京都大学化学研究所
波長1,100nmの赤外光における外部量子効率3.8%という世界最高の効率で赤外光から水素を生成できる光触媒の開発に成功した。
波長1,100nmの赤外光における外部量子効率3.8%という世界最高の効率で赤外光から水素を生成できる光触媒の開発に成功した。
【本技術の概要】
京都大学化学研究所・坂本雅典准教授、寺西利治同教授、廉孜超・日本学術振興会特別研究員、豊田工業大学・山方啓准教授、関西学院大学・玉井尚登教授、立命館大学・小林洋一准教授、国立研究開発法人物質・材料研究機構・木本浩司主席研究員、長井拓郎同主幹エンジニアらの研究グループは、局在表面プラズモン共鳴(LSPR: Localized Surface Plasmon Resonance)を利用した光誘起電荷分離機能に注目し、赤外域に LSPRバンドを示す硫化銅(Cu7S4)ナノ粒子と硫化カドミウムナノ粒子を連結させた構造をもったヘテロ構造ナノ粒子を合成し、水素生成における光触媒活性を見出した。
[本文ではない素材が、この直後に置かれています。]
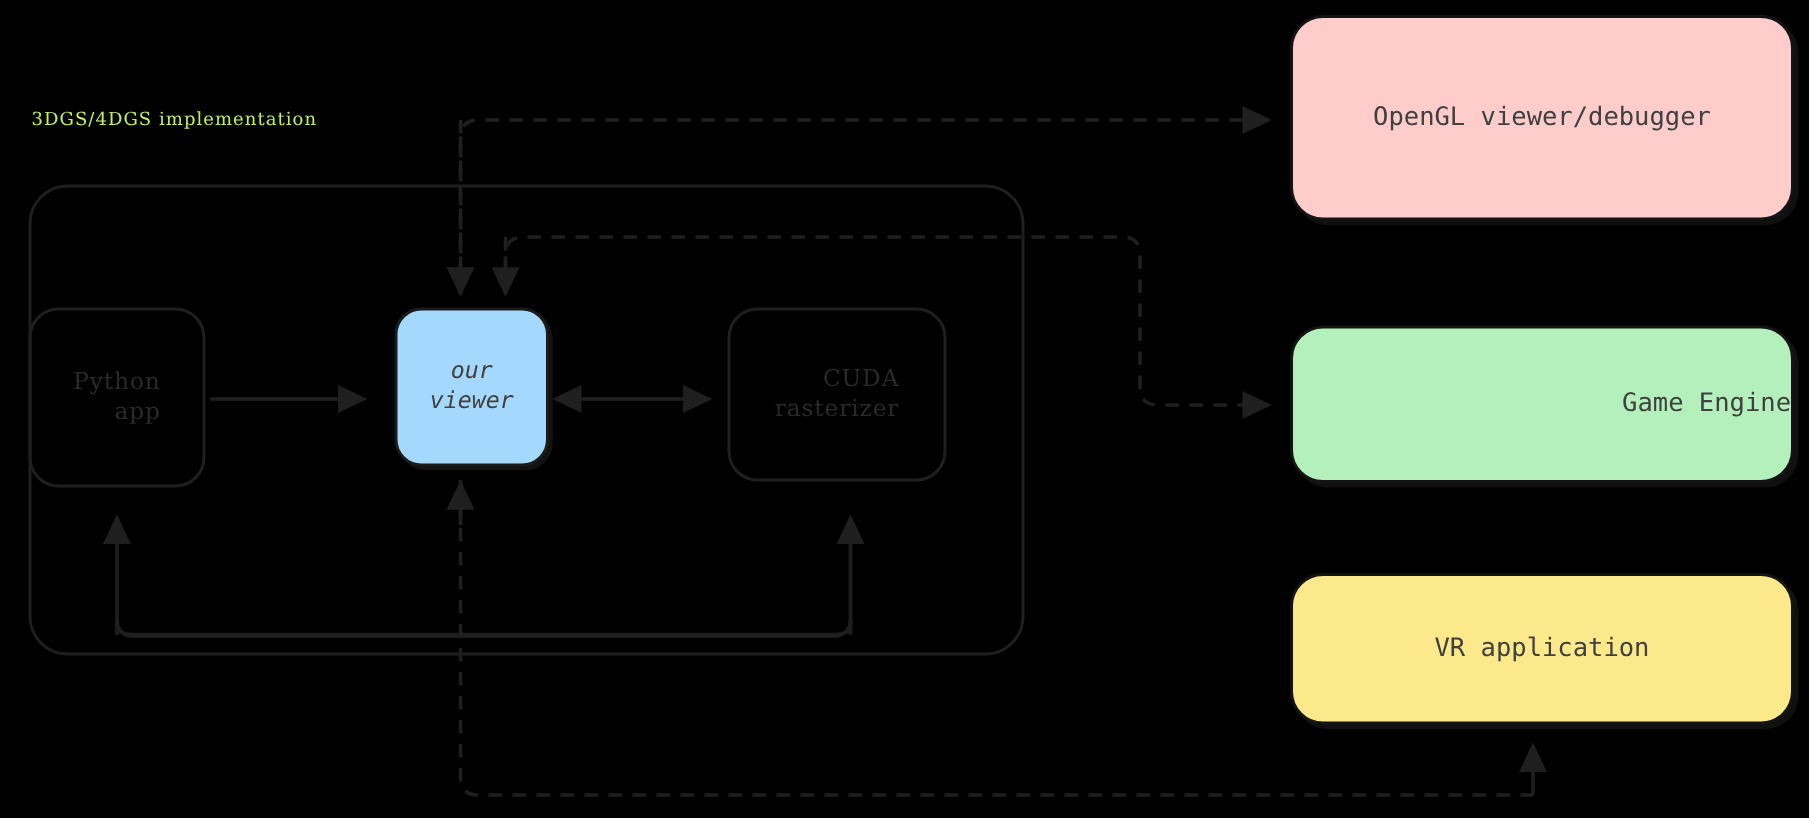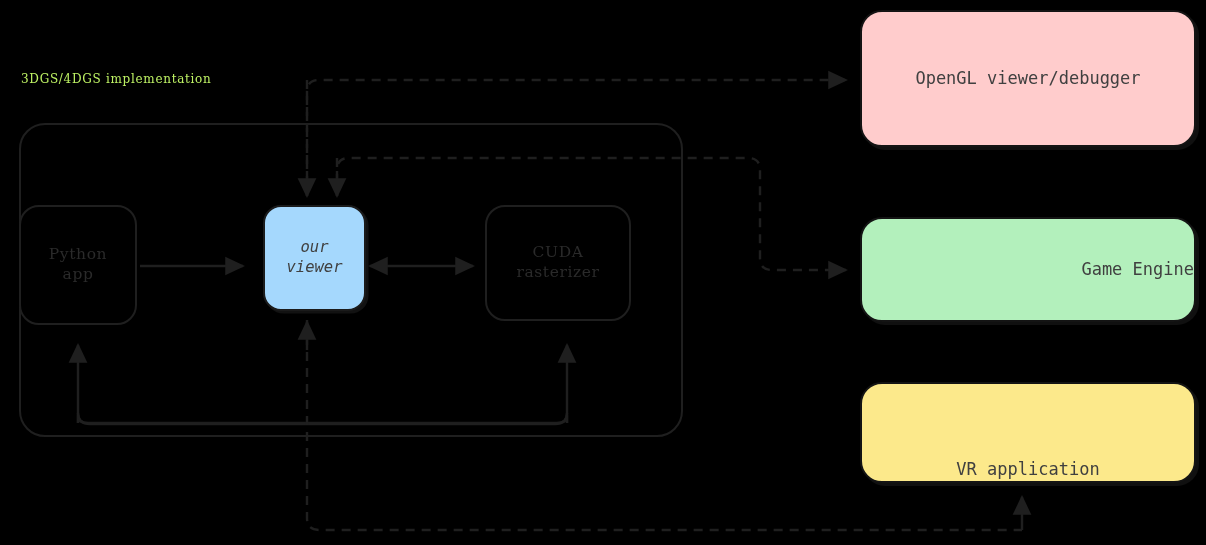--- a/index.html
+++ b/index.html
@@ -20,21 +20,21 @@
     line-height:1.28;
     z-index:3;
   }
 
   
   .node.inner{
     border:2.2px solid #1f1f1f;
     border-radius:20px;
     font-size:15.5px;
   }
-  .node.hand{ font-family:"DejaVu Serif", serif; letter-spacing:.6px; color:#2a2a2a; }
+  .node.hand{ font-family:"DejaVu Serif", serif; letter-spacing:.6px; color:#2a2a2a;text-align:right; }
   .node.mono{ font-family:"DejaVu Sans Mono", monospace; }
 
   #python-app  { left:19px;  top:205px; width:118px; height:120px; }
   #our-server  { left:263px; top:205px; width:103px; height:106px;
                  background:#a5d8fd; border-color:#1b1b1b; border-radius:18px;
                  box-shadow:2.5px 2.5px 0 0 #121212;font-style:italic; }
   #cuda-rast   { left:485px; top:205px; width:146px; height:116px; }
 
   
   #group-frame{
@@ -53,21 +53,21 @@
   
   .node.consumer{
     border:2.6px solid #141414;
     border-radius:22px;
     font-size:17px;
     font-family:"DejaVu Sans Mono", monospace;
     box-shadow:3px 3px 0 0 #101010;
   }
   #opengl-viewer{ left:860px; top:10px;  width:336px; height:137px; background:#ffcccc; }
   #game-engine  { left:860px; top:217px; width:336px; height:105px; background:#b3f0bc;justify-content:flex-end; }
-  #vr-app       { left:860px; top:382px; width:336px; height:101px; background:#fce98b;align-items:flex-end; }
+  #vr-app       { left:860px; top:382px; width:336px; height:101px; background:#fce98b; }
 </style>
 </head>
 <body>
 
 <div id="stage">
 
   <svg id="wires" viewBox="0 0 1206 545" xmlns="http://www.w3.org/2000/svg">
     <defs>
       <marker id="ah" markerWidth="9" markerHeight="9" refX="7.4" refY="4.5" orient="auto" markerUnits="strokeWidth">
         <path d="M0,0.6 L8.2,4.5 L0,8.4 z" fill="#1f1f1f"></path>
この結果、白金を担持した硫化銅/硫化カドミウムヘテロ構造ナノ粒子が、波長1,100nmでの外部量子効率3.8%という世界最高の効率で赤外光から水素を生成できる光触媒であることを発見した。また、この赤外応答光触媒を利用することで、地表に到達する太陽光の最大波長である2,500nmの光を用いて水素を生成することにも成功した(図1、表1)。
【本技術の応用事例・想定用途】
硫化銅/硫化カドミウムヘテロ構造ナノ粒子において観測された光誘起電荷分離は、従来のプラズモン誘起電荷分離と比較するとはるかに長い寿命を持ち、これが赤外光の高効率エネルギー変換に大きく貢献していると考えら、この機構の発見は赤外域の光を用いた光エネルギー変換材料、たとえば赤外応答光触媒や赤外光電変換材料といった新しい材料の開発につながることが期待される。